そもそも高額車は寄贈されていることが多い
栃木県警にR35・GT-RやレクサスLCという1000万円級のパトロールカーが存在していることはニュースにもなったので、ご存知の自動車ファンは多いのではないだろうか。さらに遡れば、栃木県警はNSX(初代)のパトロールカーも存在していた。たしかに栃木県というのは日産の工場やホンダの研究所があるなど縁の深い土地柄だが、栃木県警は贅沢をしているという声も聞かれる。
もっとも、GT-RやLCのパトロールカーについては有力者からの寄贈だというから税金を使って購入したものではない。けっして無駄遣いというわけではないのだ。ちなみに、かつて栃木県警にNSXを寄贈したのはホンダ自身だったりする。
さて、そうした高額かつハイパフォーマンスなパトロールカーが実際に高速道路で日常的に取締っているという話は聞かない。パレードやイベントでの展示が主な役割となっている。たしかに国産ハイパフォーマンスカーは交通安全の広告塔としても有効だろうが、その性能を取締りにフル活用しないのはもったいないと思うかもしれない。
しかし、いわゆる高速機動隊でのパトロールカーの使われ方を知ると、高額車を日常的に運用する難しさも理解できる。
筆者が、かつて東名高速道路をテリトリーとする某県警の高速道路交通警察隊に伺ったところ、パトロールカーの勤務は24時間体制で、一日の走行距離は500~600kmになるという。ちなみに乗車する隊員も24時間勤務で3交代制になっている。

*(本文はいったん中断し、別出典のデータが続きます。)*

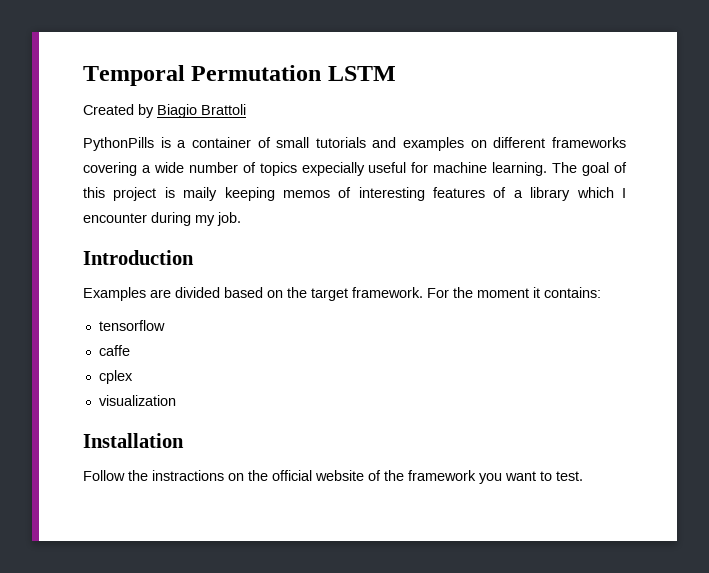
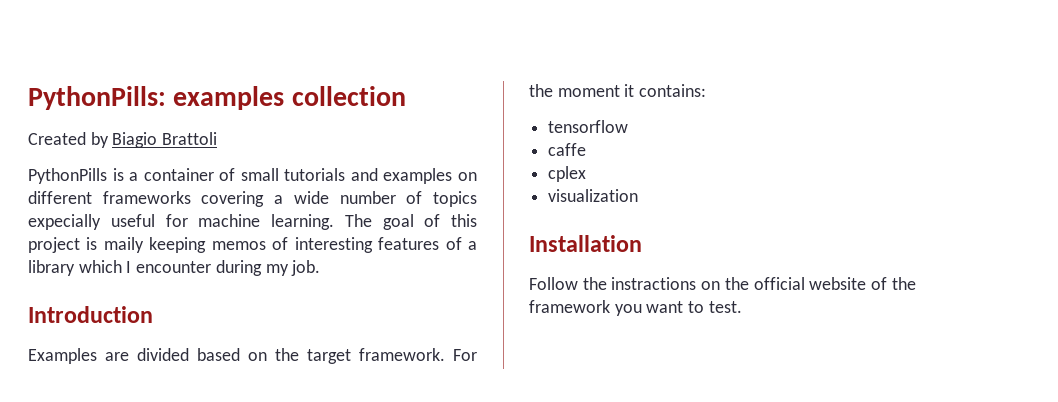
[83,65,396,86] Temporal Permutation LSTM -> [28,86,406,110] PythonPills: examples collection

すなわち一か月の走行距離はゆうに1万kmを超えるペースで走行するのが高速パトロールカーの現実というわけだ。そのためタイヤの交換は2か月に一度程度のペースで行なっているということだった。そのほかブレーキなどの消耗品やエンジンオイルなど油脂類の交換などそれなりの整備代がかかってしまうという。なにしろ、常に万全の状態を維持していなければパトロールカーとしては機能させることができないため当然のことだ。